Based on your description I think what you are experiencing is that your bees have found a good source in nature that supports them to build comb/store nectar and so they aren’t needing the feeder right now. If you think I’m wrong the other thing to be mindful of is what did you put in the feeder— if its out in sunshine and its just 1 part sugar and 1 part water you might find the feed is spoiling faster than they can ingest it— often beekeepers put in something to keep the mix from turning like a capful of vinegar or commercially you can get some Honey-Bee healthy mix that has some essential oils and stuff in it that is good for the bees. This is another example of why its good to keep the feeder out of the sunshine (and may sound like I’m contradicting my first comment about moving the hive into full sun) but the critical issue you want to avoid with front feeders is encouraging other bees to rob your colony because they locate your feed source on the entrance too easily that your bees can’t defend their colony. Now I’m rambling :slight_smile: but I think you get the point. Lower intake of the feeder is a signal that their is either sufficient forage in your area that they don’t need it, or there is a problem with the feeder. Depending on time of year and forage availability in your area you could be near what we call the dearth (a shortage of natural forage) so you should ask your zookeeper friend if you are in a dearth if you are unsure and that may tip you off that your feed is the issue.

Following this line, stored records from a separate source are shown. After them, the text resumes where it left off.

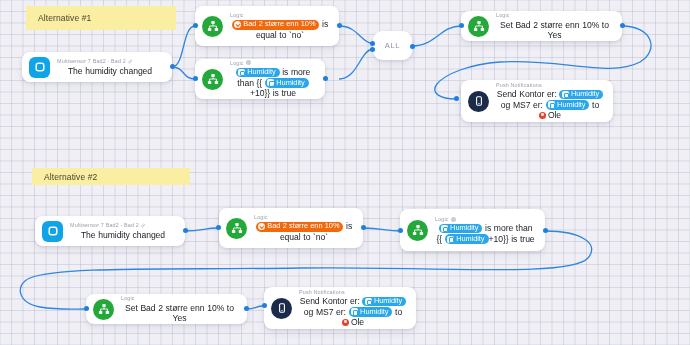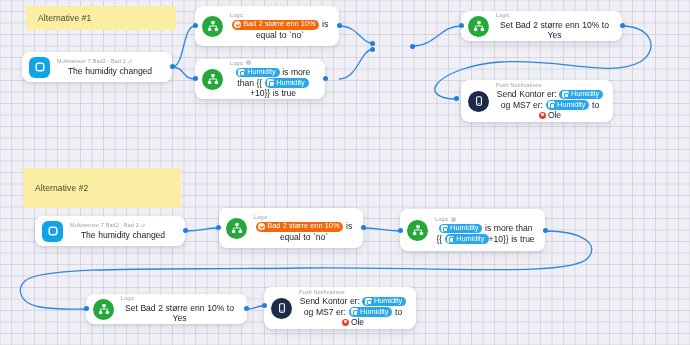--- a/index.html
+++ b/index.html
@@ -230,21 +230,21 @@
                C58,310 72,309 86,309"></path>
 
       <path d="M246,309 C258,309 254,306 264,306"></path>
     </g>
   </svg>
 
   <div class="group-label" style="left:26px; top:6px; width:150px; height:24px;">
     <span>Alternative #1</span>
   </div>
 
-  <div class="group-label" style="left:23px; top:168px; width:158px; height:40px;">
+  <div class="group-label" style="left:32px; top:168px; width:158px; height:17px;">
     <span>Alternative #2</span>
   </div>
 
   <div class="card" style="left:22px; top:52px; width:150px; height:30px;">
     <div class="card-icon sq icon-blue">
       <svg width="12" height="12" viewBox="0 0 12 12">
         <rect x="2.2" y="2.2" width="7.6" height="7.6" rx="2.2" fill="none" stroke="#ffffff" stroke-width="1.5"></rect>
       </svg>
     </div>
     <div class="card-body">
@@ -305,20 +305,23 @@
         </span>
         <span>is more than  {{</span>
         <span class="chip chip-blue">
           <span class="chip-glyph"></span>
           <span>Humidity</span>
         </span><span>+10}} is true</span>
       </div>
     </div>
   </div>
 
+  <div class="junction" style="left:373px; top:31px; width:39px; height:29px;">
+    <span>ALL</span>
+  </div>
 
   <div class="card" style="left:461px; top:11px; width:161px; height:30px;">
     <div class="card-icon icon-green">
       <svg width="12" height="12" viewBox="0 0 12 12">
         <rect x="4.3" y="1" width="3.4" height="3" rx="0.7" fill="#ffffff"></rect>
         <rect x="0.9" y="8" width="3.4" height="3" rx="0.7" fill="#ffffff"></rect>
         <rect x="7.7" y="8" width="3.4" height="3" rx="0.7" fill="#ffffff"></rect>
         <path d="M6 4.2V6M2.6 8V6h6.8v2" stroke="#ffffff" stroke-width="0.9" fill="none"></path>
       </svg>
     </div>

  • one more idea; you said you have a full bottom box and 6 1/2 frames of 8 full in the second. That is a good signal to either pull a few frames of honey out of the 2nd and replace with empty frames, or if your zookeeper friend thinks you have a good 2 months of warm weather ahead to add the honey super on top. If it were me I’d add the box on top and at this point you can always pull the 2nd box off for winter prep if its full of honey by then and leave the flow hive super on over the winter. I am in Ontario Canada where we have really brutal cold winters and this year I’m leaving my 6 flow hive supers on for the first time— I normally take them off but I had issues this winter with uncapped honey in them and the bees struggled with them a bit in the spring when I put them back on— I think some of the honey wasn’t good for them so I’m avoiding that problem by leaving them on if they are filled with honey. You can see here I have 21 hives, 6 are flows. It’s been a bumper season for us and I am expecting to pull about 1,500 lbs of honey off the hives by end of September. That’s based on having 49 honey supers that are 10 frames each, and conservatively 50 lbs per super should render 2,450 lbs, and often I get 80lbs per super so if I my estimate of just 30lbs per super is probably wrong by a significant amount; aim low and enjoy the highs!

Thank you very much for the reply, I am so encouraged now, I am going to be out of commission for about 14 days before I can get back To
improvements , upgrades, I found out this morning I tested positive for the virus. So I am bored to no end and it’s only the first day, but I don’t thinkBees

Can get it so if I get feeling Better I may relocate my hive slowly until I
Get it clear of the trees, God Bless and thanks again.


OH NO thats not fun. I wish you a speedy recovery, and hope that you aren’t suffering and can use the rest time to read up on beekeeping/watch some videos on YouTube.